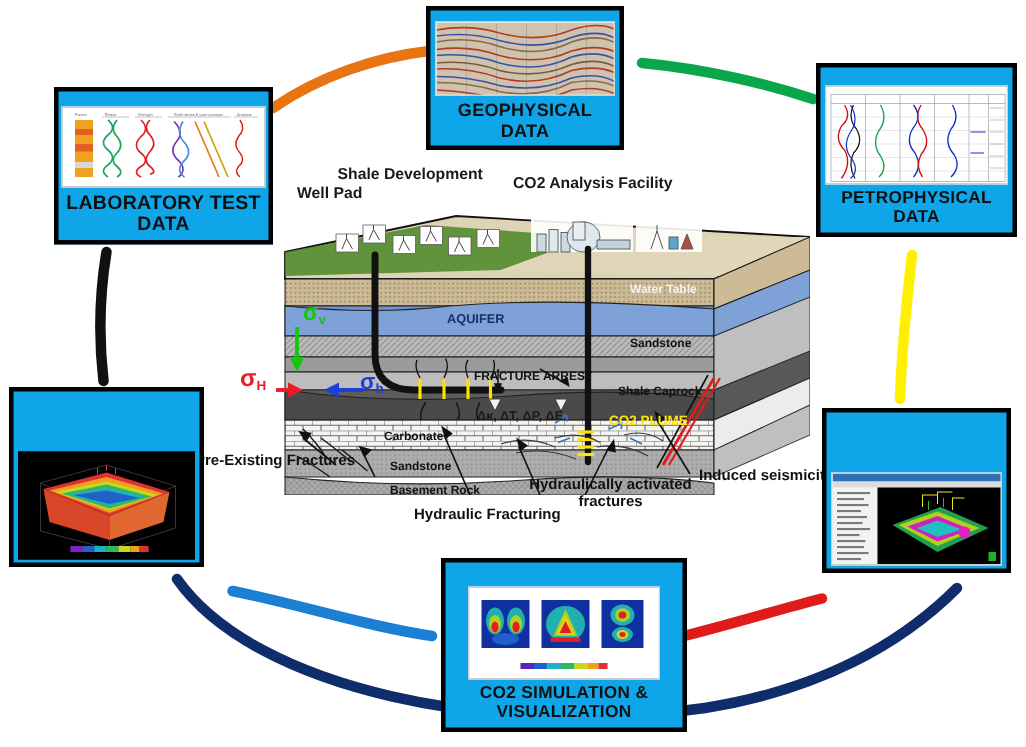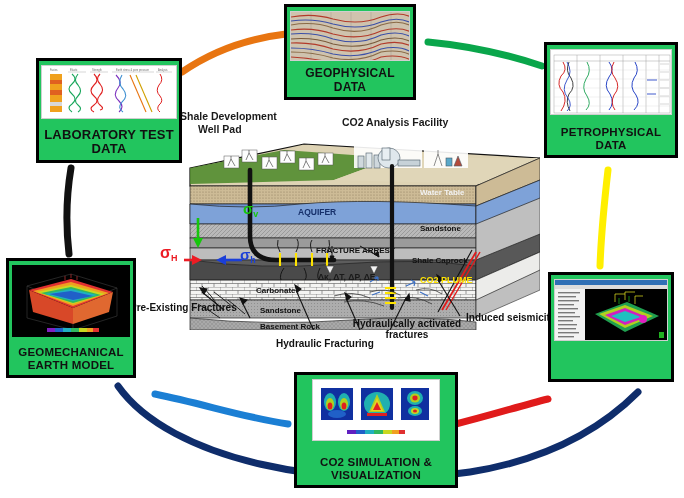--- a/index.html
+++ b/index.html
@@ -2,23 +2,23 @@
 <html><head>
 <meta charset="utf-8">
 <style>
   html,body{margin:0;padding:0;background:#ffffff;}
   body{width:684px;height:498px;position:relative;overflow:hidden;
        font-family:"Liberation Sans",sans-serif;color:#111;}
   .stage{position:absolute;inset:0;}
   .arcs{position:absolute;left:0;top:0;width:684px;height:498px;}
 
   
-  .panel{position:absolute;background:#22c55e;border:3px solid #000;
+  .panel{position:absolute;background:#0ea5e9;border:3px solid #000;
          box-sizing:border-box;display:flex;flex-direction:column;
-         align-items:center;justify-content:space-between;}
+         align-items:center;justify-content:flex-end;}
   .panel .thumb{margin:4px 4px 2px 4px;background:#fff;overflow:hidden;
                 position:relative;border:1px solid #cfcfcf;box-sizing:border-box;}
   .panel .cap{font-weight:bold;text-align:center;line-height:1.12;
               letter-spacing:.2px;padding:1px 2px 3px 2px;}
 
   #p-lab{left:36px;top:58px;width:146px;height:105px;}
   #p-lab .cap{font-size:13px;}
   #p-geoph{left:284px;top:4px;width:132px;height:96px;}
   #p-geoph .cap{font-size:12px;}
   #p-petro{left:544px;top:42px;width:134px;height:116px;}
@@ -32,22 +32,22 @@
 
   
   #block{position:absolute;left:184px;top:140px;width:356px;height:190px;}
   .bd{position:absolute;left:0;top:0;width:356px;height:190px;}
 
   .lbl{position:absolute;font-weight:bold;white-space:nowrap;}
   .lbl-out{font-size:10.5px;color:#1a1a1a;}
   .lbl-in{font-size:8px;color:#111;}
   .lbl-in-w{font-size:8px;color:#f2f2f2;}
   .lbl-aq{font-size:8.5px;color:#16306b;}
-  .lbl-plume{font-size:9px;color:#ffe400;margin-left:14px;}
-  .sig-v{color:#16c60c;font-size:15px;margin-left:41px;}
+  .lbl-plume{font-size:9px;color:#ffe400;}
+  .sig-v{color:#16c60c;font-size:15px;}
   .sig-h{color:#ec1c24;font-size:16px;}
   .sig-hh{color:#1b3fd8;font-size:15px;}
   .sub{font-size:9px;vertical-align:-3px;}
   .dlt{font-size:8.5px;font-weight:bold;color:#1a1a1a;}
 
   .anno{position:absolute;font-size:10px;font-weight:bold;color:#111;
         line-height:1.1;white-space:nowrap;}
   .anno.w{white-space:normal;text-align:center;}
 </style>
 </head>
@@ -236,21 +236,21 @@
           <path d="M113,152 l-2,-7 l6,4 Z"></path>
         <path d="M176,190 L162,158"></path>
           <path d="M163,160 l-2,-7 l6,4 Z"></path>
         <path d="M206,190 L222,158"></path>
           <path d="M221,160 l4,-6 l1,7 Z"></path>
         <path d="M276,176 L254,140"></path>
           <path d="M255,142 l-2,-7 l6,4 Z"></path>
       </g>
     </svg>
 
-    <div class="lbl lbl-out" style="left:-4px;top:-30px;">Shale Development</div>
+    <div class="lbl lbl-out" style="left:-4px;top:-30px;padding-left:45px;">Shale Development</div>
     <div class="lbl lbl-out" style="left:14px;top:-17px;">Well Pad</div>
     <div class="lbl lbl-out" style="left:158px;top:-24px;">CO2 Analysis Facility</div>
 
     <div class="lbl lbl-in-w" style="left:236px;top:48px;">Water Table</div>
     <div class="lbl lbl-aq" style="left:114px;top:67px;">AQUIFER</div>
     <div class="lbl lbl-in" style="left:236px;top:84px;">Sandstone</div>
     <div class="lbl lbl-in" style="left:228px;top:116px;">Shale Caprock</div>
     <div class="lbl lbl-in" style="left:72px;top:146px;">Carbonate</div>
     <div class="lbl lbl-in" style="left:76px;top:166px;">Sandstone</div>
     <div class="lbl lbl-in" style="left:76px;top:182px;">Basement Rock</div>
@@ -389,24 +389,20 @@
           <rect x="34" y="62" width="52" height="4" fill="#333"></rect>
           <rect x="34" y="62" width="8" height="4" fill="#8020c0"></rect>
           <rect x="42" y="62" width="8" height="4" fill="#2060c8"></rect>
           <rect x="50" y="62" width="8" height="4" fill="#20b0c0"></rect>
           <rect x="58" y="62" width="8" height="4" fill="#30b860"></rect>
           <rect x="66" y="62" width="8" height="4" fill="#c8d820"></rect>
           <rect x="74" y="62" width="6" height="4" fill="#f0a020"></rect>
           <rect x="80" y="62" width="6" height="4" fill="#e03030"></rect>
         </g>
       </svg>
-    </div>
-    <div class="cap">
-      <span>GEOMECHANICAL</span><br>
-      <span>EARTH MODEL</span>
     </div>
   </div>
 
   <div class="panel" id="p-res">
     <div class="thumb" style="width:114px;height:62px;">
       <svg viewBox="0 0 114 62" width="114" height="62">
         <rect width="114" height="62" fill="#e8e8e8"></rect>
         <rect x="0" y="0" width="114" height="5" fill="#2f6fb5"></rect>
         <rect x="0" y="5" width="114" height="4" fill="#dcdcdc"></rect>
         <rect x="0" y="9" width="30" height="53" fill="#f2f2f2"></rect>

##############################

* WHAT YOU HAVE TO DO
Since the listing holds pictures, return everything else in it exactly and omit those.

* YOUR RESPONSE
--- a/index.html
+++ b/index.html
@@ -2,23 +2,23 @@
 <html><head>
 <meta charset="utf-8">
 <style>
   html,body{margin:0;padding:0;background:#ffffff;}
   body{width:684px;height:498px;position:relative;overflow:hidden;
        font-family:"Liberation Sans",sans-serif;color:#111;}
   .stage{position:absolute;inset:0;}
   .arcs{position:absolute;left:0;top:0;width:684px;height:498px;}
 
   
-  .panel{position:absolute;background:#22c55e;border:3px solid #000;
+  .panel{position:absolute;background:#0ea5e9;border:3px solid #000;
          box-sizing:border-box;display:flex;flex-direction:column;
-         align-items:center;justify-content:space-between;}
+         align-items:center;justify-content:flex-end;}
   .panel .thumb{margin:4px 4px 2px 4px;background:#fff;overflow:hidden;
                 position:relative;border:1px solid #cfcfcf;box-sizing:border-box;}
   .panel .cap{font-weight:bold;text-align:center;line-height:1.12;
               letter-spacing:.2px;padding:1px 2px 3px 2px;}
 
   #p-lab{left:36px;top:58px;width:146px;height:105px;}
   #p-lab .cap{font-size:13px;}
   #p-geoph{left:284px;top:4px;width:132px;height:96px;}
   #p-geoph .cap{font-size:12px;}
   #p-petro{left:544px;top:42px;width:134px;height:116px;}
@@ -32,22 +32,22 @@
 
   
   #block{position:absolute;left:184px;top:140px;width:356px;height:190px;}
   .bd{position:absolute;left:0;top:0;width:356px;height:190px;}
 
   .lbl{position:absolute;font-weight:bold;white-space:nowrap;}
   .lbl-out{font-size:10.5px;color:#1a1a1a;}
   .lbl-in{font-size:8px;color:#111;}
   .lbl-in-w{font-size:8px;color:#f2f2f2;}
   .lbl-aq{font-size:8.5px;color:#16306b;}
-  .lbl-plume{font-size:9px;color:#ffe400;margin-left:14px;}
-  .sig-v{color:#16c60c;font-size:15px;margin-left:41px;}
+  .lbl-plume{font-size:9px;color:#ffe400;}
+  .sig-v{color:#16c60c;font-size:15px;}
   .sig-h{color:#ec1c24;font-size:16px;}
   .sig-hh{color:#1b3fd8;font-size:15px;}
   .sub{font-size:9px;vertical-align:-3px;}
   .dlt{font-size:8.5px;font-weight:bold;color:#1a1a1a;}
 
   .anno{position:absolute;font-size:10px;font-weight:bold;color:#111;
         line-height:1.1;white-space:nowrap;}
   .anno.w{white-space:normal;text-align:center;}
 </style>
 </head>
@@ -236,21 +236,21 @@
           <path d="M113,152 l-2,-7 l6,4 Z"></path>
         <path d="M176,190 L162,158"></path>
           <path d="M163,160 l-2,-7 l6,4 Z"></path>
         <path d="M206,190 L222,158"></path>
           <path d="M221,160 l4,-6 l1,7 Z"></path>
         <path d="M276,176 L254,140"></path>
           <path d="M255,142 l-2,-7 l6,4 Z"></path>
       </g>
     </svg>
 
-    <div class="lbl lbl-out" style="left:-4px;top:-30px;">Shale Development</div>
+    <div class="lbl lbl-out" style="left:-4px;top:-30px;padding-left:45px;">Shale Development</div>
     <div class="lbl lbl-out" style="left:14px;top:-17px;">Well Pad</div>
     <div class="lbl lbl-out" style="left:158px;top:-24px;">CO2 Analysis Facility</div>
 
     <div class="lbl lbl-in-w" style="left:236px;top:48px;">Water Table</div>
     <div class="lbl lbl-aq" style="left:114px;top:67px;">AQUIFER</div>
     <div class="lbl lbl-in" style="left:236px;top:84px;">Sandstone</div>
     <div class="lbl lbl-in" style="left:228px;top:116px;">Shale Caprock</div>
     <div class="lbl lbl-in" style="left:72px;top:146px;">Carbonate</div>
     <div class="lbl lbl-in" style="left:76px;top:166px;">Sandstone</div>
     <div class="lbl lbl-in" style="left:76px;top:182px;">Basement Rock</div>
@@ -389,24 +389,20 @@
           <rect x="34" y="62" width="52" height="4" fill="#333"></rect>
           <rect x="34" y="62" width="8" height="4" fill="#8020c0"></rect>
           <rect x="42" y="62" width="8" height="4" fill="#2060c8"></rect>
           <rect x="50" y="62" width="8" height="4" fill="#20b0c0"></rect>
           <rect x="58" y="62" width="8" height="4" fill="#30b860"></rect>
           <rect x="66" y="62" width="8" height="4" fill="#c8d820"></rect>
           <rect x="74" y="62" width="6" height="4" fill="#f0a020"></rect>
           <rect x="80" y="62" width="6" height="4" fill="#e03030"></rect>
         </g>
       </svg>
-    </div>
-    <div class="cap">
-      <span>GEOMECHANICAL</span><br>
-      <span>EARTH MODEL</span>
     </div>
   </div>
 
   <div class="panel" id="p-res">
     <div class="thumb" style="width:114px;height:62px;">
       <svg viewBox="0 0 114 62" width="114" height="62">
         <rect width="114" height="62" fill="#e8e8e8"></rect>
         <rect x="0" y="0" width="114" height="5" fill="#2f6fb5"></rect>
         <rect x="0" y="5" width="114" height="4" fill="#dcdcdc"></rect>
         <rect x="0" y="9" width="30" height="53" fill="#f2f2f2"></rect>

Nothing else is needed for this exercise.